Another Marlo phone call, and another picture of a clock prints out at the detail office -- Freamon's staring at a stack of about a dozen of them at this point. He whips out his cell phone, presumably to place a call to his partner-in-fake-crime McNulty. "We gotta talk," Freamon sighs. Bring your decoder ring.
Back at the continuity-shattering bar, Gus has just finished laying out Templeton's defense of his woman-dead-by-seafood story -- that there's a notorious check-kiter who uses the name of the dead woman's sister in her criminal escapades and that's why neighborhood busybodies think the sister absconded with the funds from the scholarship set up in the wake of Templeton's story. "Does that seem possible?" Gus asks Mello. "To go through the court system with a false I.D.?" No, Mello says, it is not possible, at least in the case of a multiple offender. "Someone's yanking your chain," Mello says. And that someone is named M. Scott Templeton -- the M stands for made-up. Gus thoughtfully sips his cocktail, as Al Swearengen, former President Bartlet, and the survivors of Oceanic Airlines Flight 815 all stroll in for a nightcap. Well, not really, but why not at this point?

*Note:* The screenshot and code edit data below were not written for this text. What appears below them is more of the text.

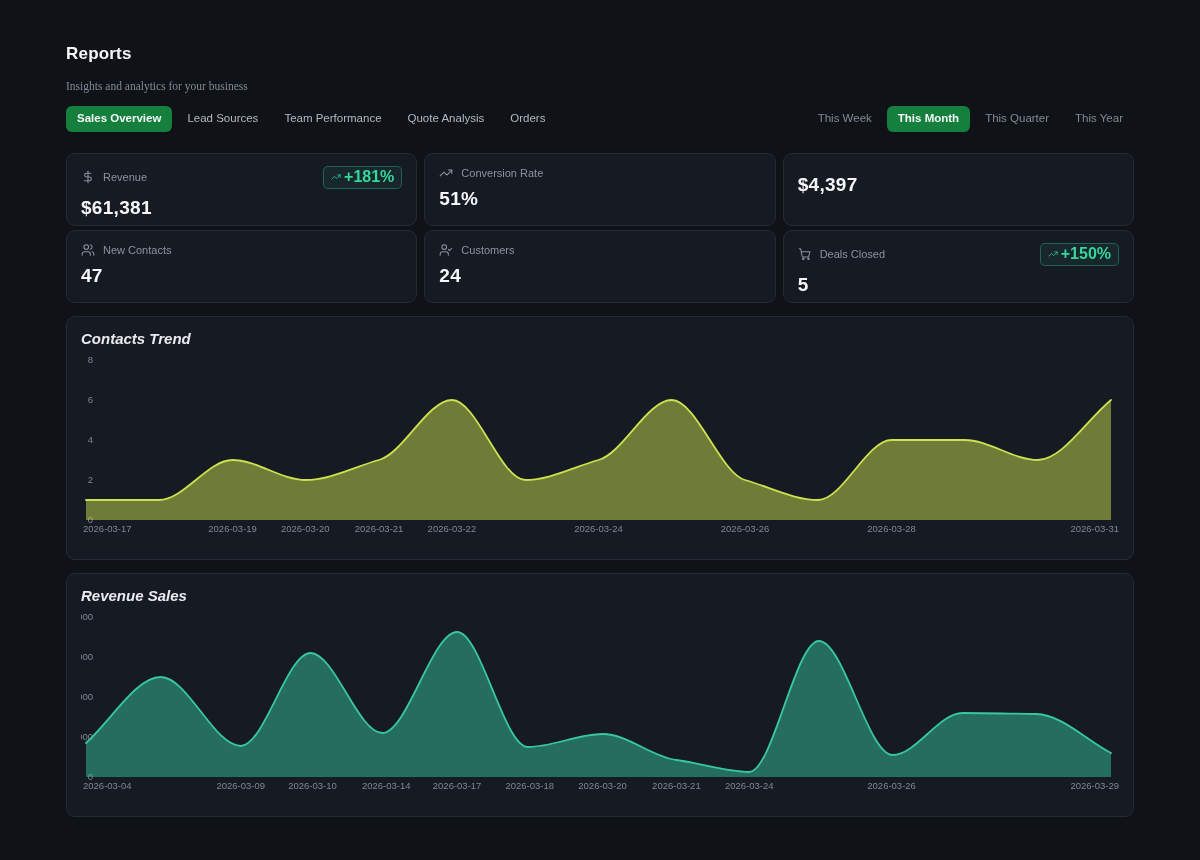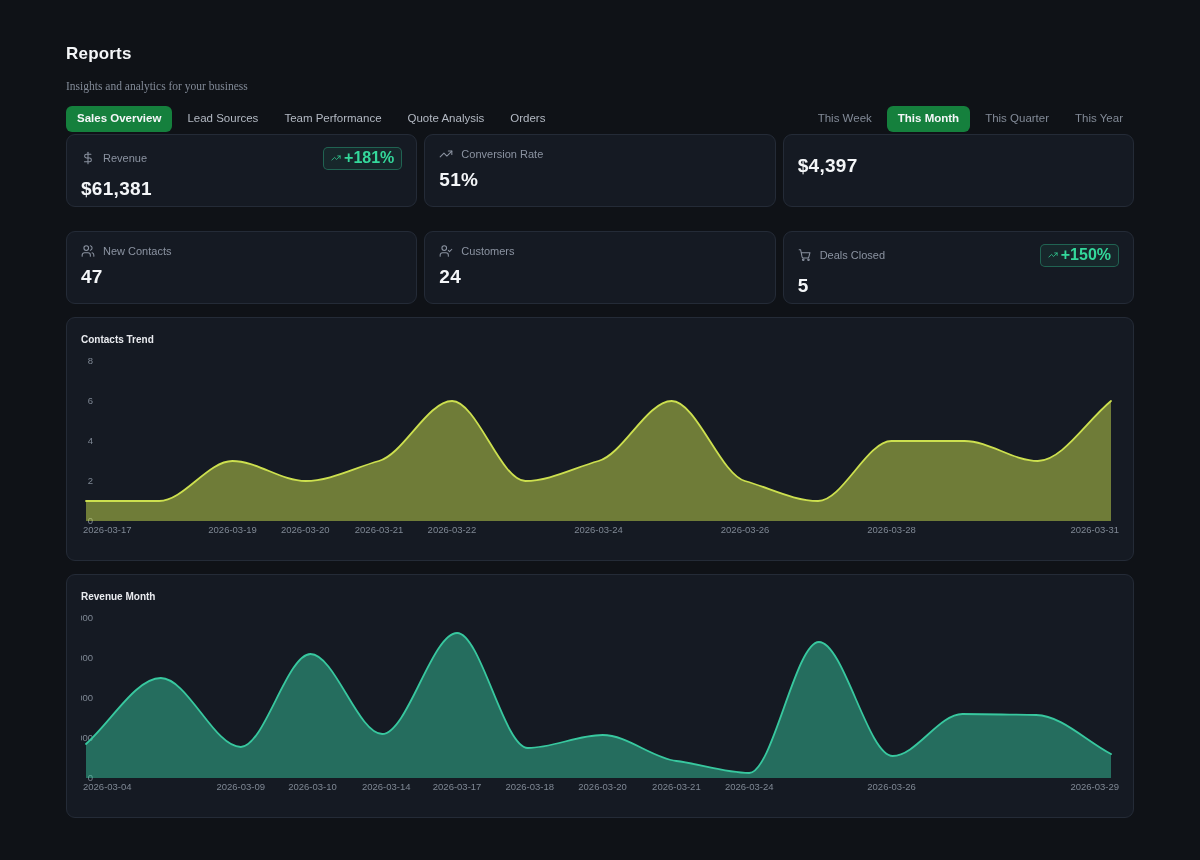"Revenue" .stats { gap: 24px 7px -> 4px 7px; margin-top: 2px -> 21px }
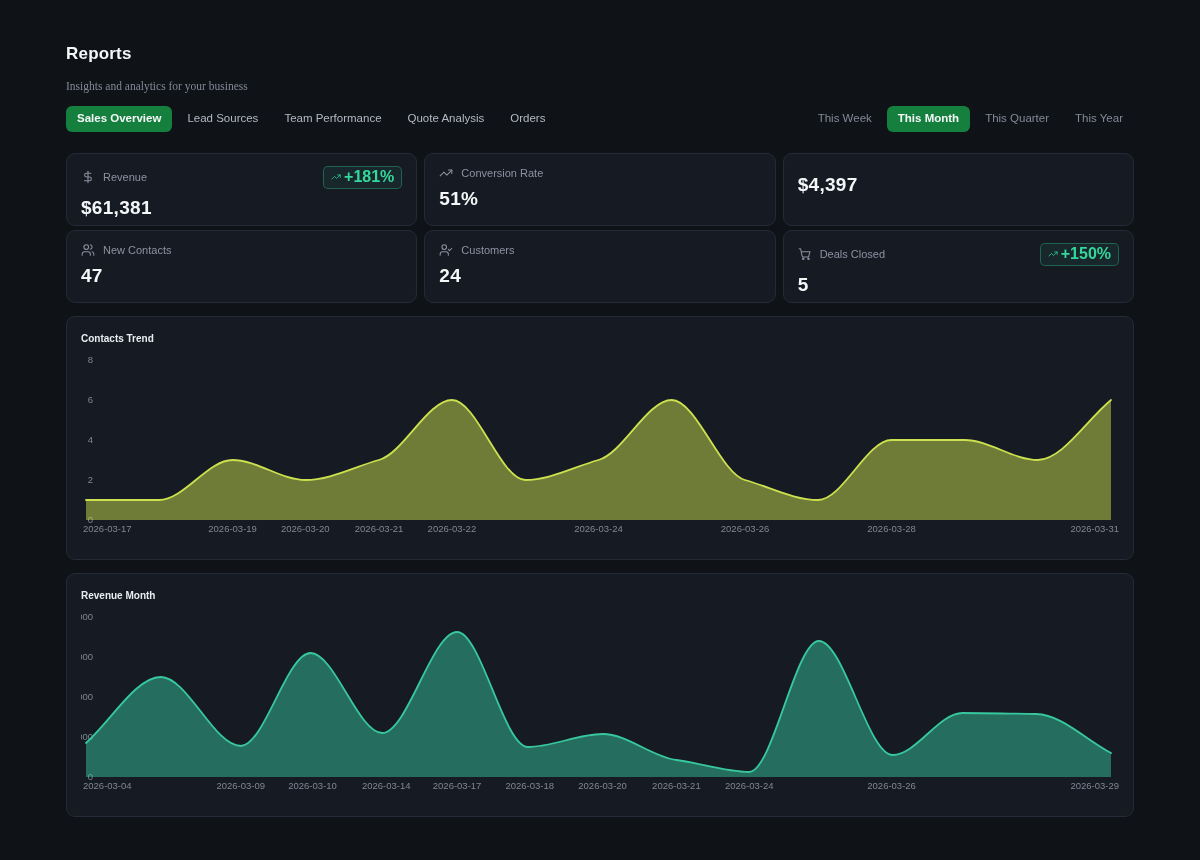"Contacts Trend" .chart-card h2 { font-size: 10px -> 15px; font-style: none -> italic }
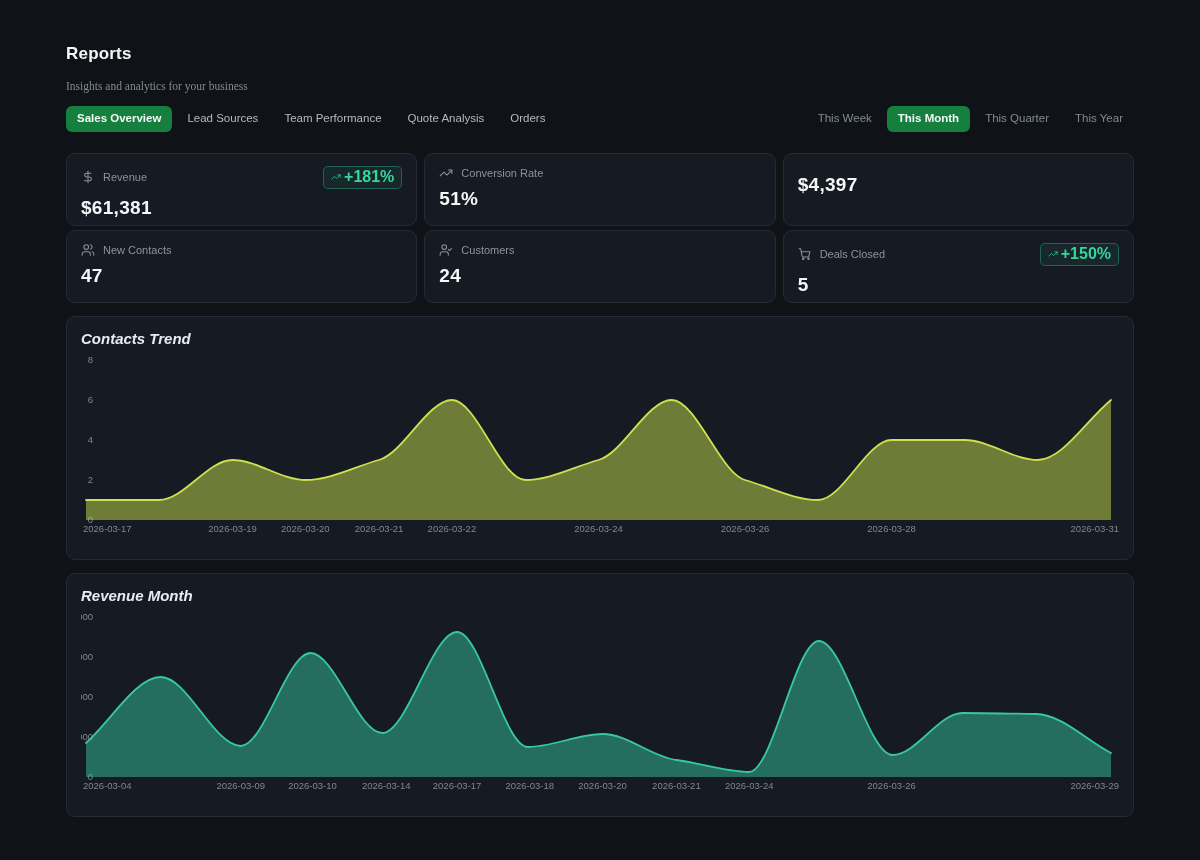"Revenue Month" h2 { text: Month -> Sales }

McNulty arrives at the Detail Office so that Freamon can fill him in on what they've figured out about the clocks pictures. They're definitely a code, and they're not related to time -- summary over. Now's the point in the investigation where Freamon sure could use some extra manpower -- "surveillance cars, man hours. We're going to have to stay on these guys until those clocks start making sense." Good news there -- thanks to McNulty's fraud and deceit, the brass are throwing more resources at him than he knows what to do with. Freamon correctly senses there's some bad news attached to that. "It's all around the office that I'm giving out hours and money for people to work other cases," McNulty concedes. Freamon stops and stares, sparking McNulty to flash another one of those punch-face/win-prize smirks that his face is going to freeze into one of these days. "I can't help it, Lester," McNulty shrugs. "It's the kind of person I am." What? Reckless and unable to fathom consequences? I'll grant you that one, McNulty. Freamon, however, is more concerned that this is all going to blow up in McNulty's face, taking him out, too. "Who's going to complain?" McNulty asks. Well, just off the top of my head...Bunk, Landsman, Rawls, any detective who feels like you've stiffed him, some conscience-plagued do-gooder, Beadie... Do you want the rest of the list alphabetically or in order of likelihood? Anyhow, Freamon asks for eight men and cars to continue his Marlo probe; McNulty notes that he's been promised men from the districts and a surveillance supervisor, so it's just a matter of finding officers they can trust to keep their mouths shut. Sort of the anti-McNulty's in that regard.